Government backs bill which will extend pension auto-enrolment to younger and lower paid workers

Government backs bill which will extend pension auto-enrolment to younger and lower paid workers 1920 1282 Amrik Birdi

New plans to expand auto-enrolment were backed by the Department for Work and Pensions (DWP) on Friday 3 March and are likely to be phased in early to mid-next year.

Auto-enrolment (AE) laid the foundation for a new era of pension savings, and since its introduction in 2012, the number of people saving into a workplace pension has doubled. To build on this success, the Department for Work and Pensions (DWP) confirmed on Friday (3 March) that it will support proposals to expand auto-enrolment – measures which will see auto-enrolment extended to younger people and lower paid workers.

In this article, we will explore what this means for employers.

What happens currently with pension auto-enrolment?

Under auto-enrolment, UK employers are legally required to put all their ‘qualifying’ employees into a workplace pension and contribute to their pension savings.

A ‘qualifying’ employee is someone who:

  • works in the UK
  • is at least 22 years old, but under State Pension age, and
  • earns more than £10,000 a year.

The minimum contribution (3% employer and 5% employee) applies to any earnings over £6,240 up to a limit of £50,270 (in the tax year 2022/23). This slice of the employee earnings is known as ‘qualifying earnings.’

What are the new proposals for expanding pension auto-enrolment?

The Private Members Bill looks to grant two extensions to auto-enrolment:

  1. Abolishing the £6,240 lower earnings limit for contributions
  2. Reducing the age for being automatically enrolled from the current 22 to 18.

In its press release, DWP stated that ‘lowering the age at which eligible workers must be automatically enrolled into a pension scheme by their employers from 22 to 18 would make saving the norm for young adults and enable them to begin to save from the start of their working lives’.

In addition, it said ‘the removal of the lower earnings limit would support those with low earnings and multiple jobs by ensuring they are saving from the first pound earned’.

When are the changes being introduced?

While the Bill will have to complete its remaining stages in the House of Commons and will also need to be approved by the House of Lords, Former Pensions Minister, Steve Webb, stated that this was “unlikely to be a problem with government support”.

With the next General Election to take place no later than January 2025, we anticipate the phasing of these proposals early to mid-next year.

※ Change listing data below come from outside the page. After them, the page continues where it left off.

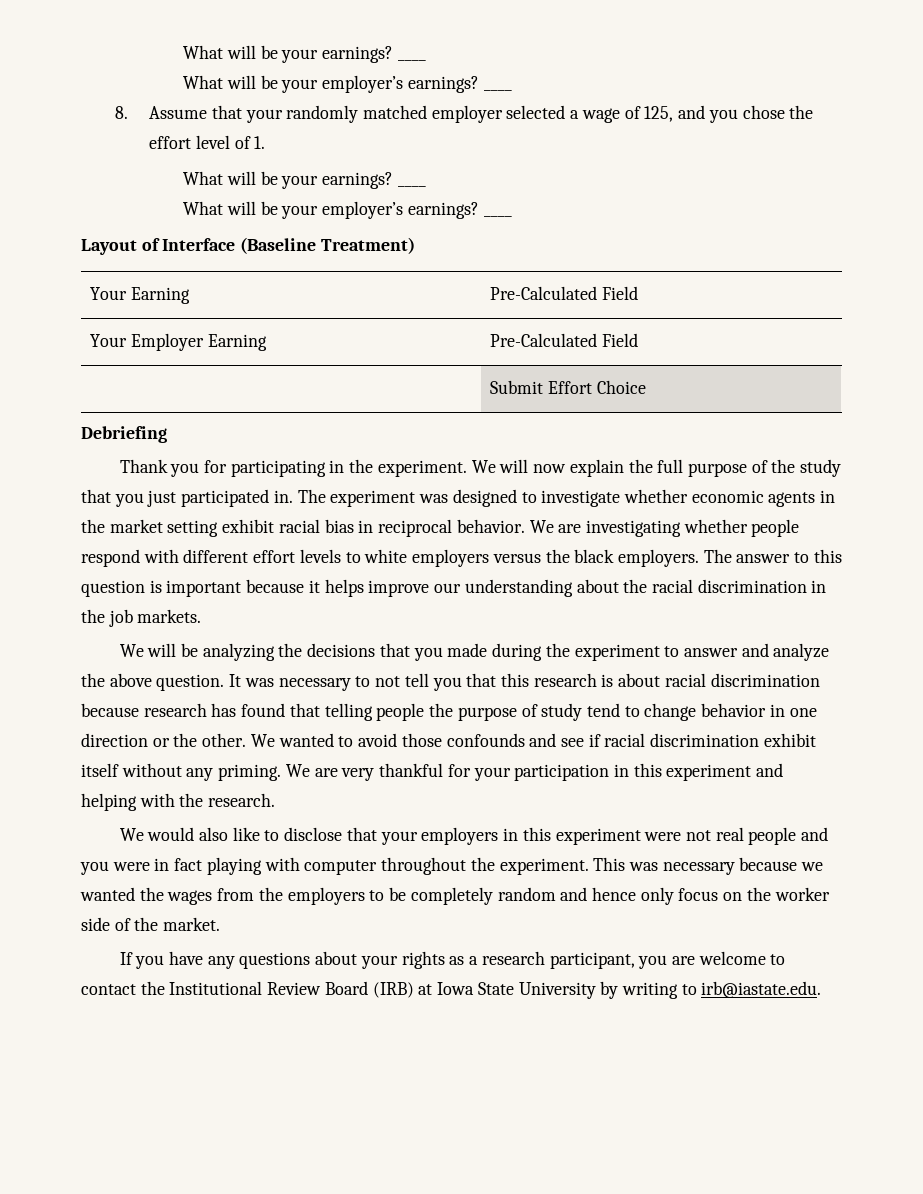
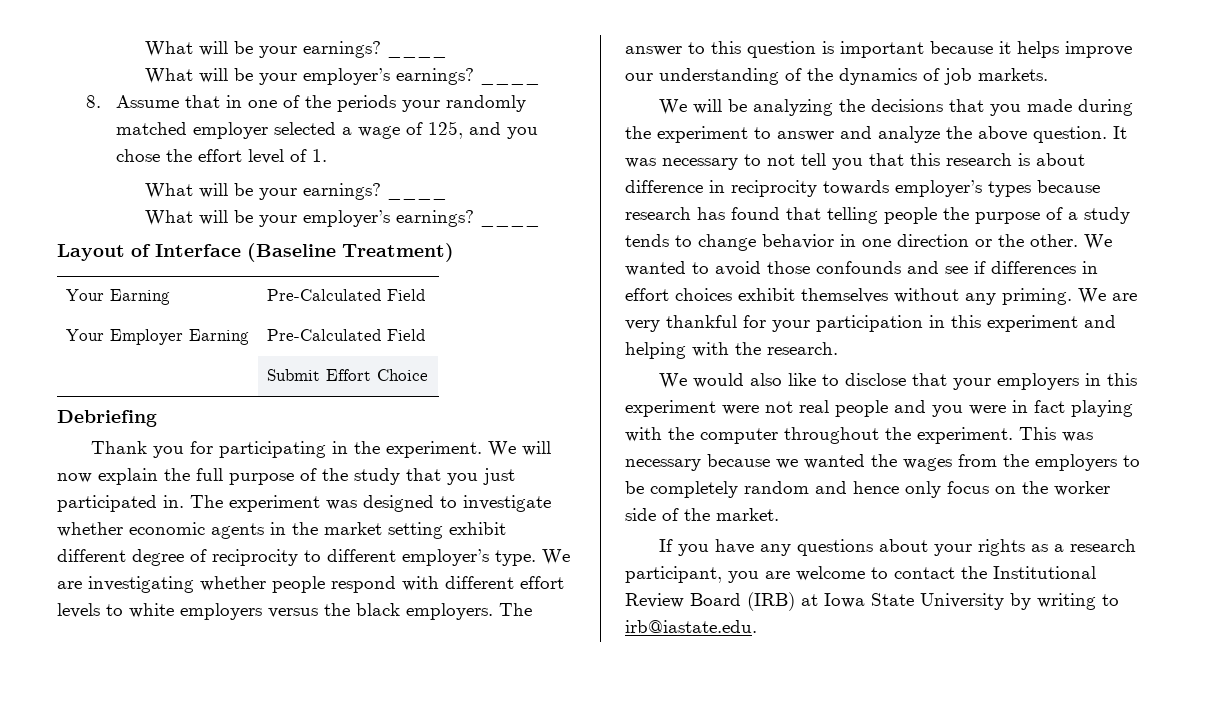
- 8. Assume that your randomly matched employer selected a wage of 125, and you chose the effort level of 1.
+ 8. Assume that in one of the periods your randomly matched employer selected a wage of 125, and you chose the effort level of 1.
- The experiment was designed to investigate whether economic agents in the market setting exhibit racial bias in reciprocal behavior.
+ The experiment was designed to investigate whether economic agents in the market setting exhibit different degree of reciprocity to different employer’s type.
- The answer to this question is important because it helps improve our understanding about the racial discrimination in the job markets.
+ The answer to this question is important because it helps improve our understanding of the dynamics of job markets.
- It was necessary to not tell you that this research is about racial discrimination because research has found that telling people the purpose of study tend to change behavior in one direction or the other.
+ It was necessary to not tell you that this research is about difference in reciprocity towards employer’s types because research has found that telling people the purpose of a study tends to change behavior in one direction or the other.
- We wanted to avoid those confounds and see if racial discrimination exhibit itself without any priming.
+ We wanted to avoid those confounds and see if differences in effort choices exhibit themselves without any priming.
- We would also like to disclose that your employers in this experiment were not real people and you were in fact playing with computer throughout the experiment.
+ We would also like to disclose that your employers in this experiment were not real people and you were in fact playing with the computer throughout the experiment.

How will the changes impact employers?

  • Reducing the age threshold from 22 to 18 may increase the pool of ‘qualifying’ employees for many employers.
  • Deducting pension contributions from the first pound earned – as opposed to deducting contributions from the slice of the employee earnings which fall between the £6,240 and £50,270 bracket – will mean the 3% employer contribution will need to be calculated from an expanded portion of the employee earnings.
  • Payroll teams will need to ensure the necessary changes are implemented in a timely manner to maintain correct deduction of contributions.
  • Member communications need to be considered – employers will need to liaise with their pension provider to understand member communications regarding both content and timing, as the changes will invariably have an impact on the employees’ take-home pay.

There is a statutory requirement for the DWP to carry out a consultation before releasing the official implementation approach and timings, so we don’t expect the Secretary of State to exercise its powers to amend the age limit and lower qualifying earnings limit for auto-enrolment until next year.

Employers could benefit from having early conversations about what the change means for them because the proposals are likely to impact employers in respect of both their direct and indirect costs resulting from higher employer contributions, administration costs arising from embedding the changes to their payroll system to ensure compliance with its auto-enrolment employer duties, as well as ensuring members are communicated with through appropriate channels before, during and post implementation of the aforementioned proposals.

Need some help with pension auto-enrolment?

Pensions can be complex; however, our in-house experts you can speak to our business growth experts who can help simplify as well as support you with your auto-enrolment compliance requirements.

For more information about unburdening your business from payroll and pension compliance visit our SMART Employment page and read more about supporting your employees’ financial wellbeing, emotional wellbeing and physical wellbeing.

 

Amrik Birdi, Pension Consultant at Growth Partners

blankAmrik has a wealth of knowledge in pensions having joined Growth Partners from KPMG where he was responsible for advising companies and trustees on independent DC provider procurement exercises, DC investment strategy review, DC pensions strategy review, automatic enrolment compliance, and meeting ongoing governance requirements. Amrik spent three years before this as a Pensions Guidance Specialist at Pensions Wise helping members understand their pension and retirement options, empowering them to take control of their retirement journey. With a Diploma in Regulated Financial Planning and Certificate in DC Governance, combined with a Degree in Economics, Amrik is a fully qualified pensions consultant and able to offer strategic support to our clients on their options for workplace pension schemes and auto-enrolment.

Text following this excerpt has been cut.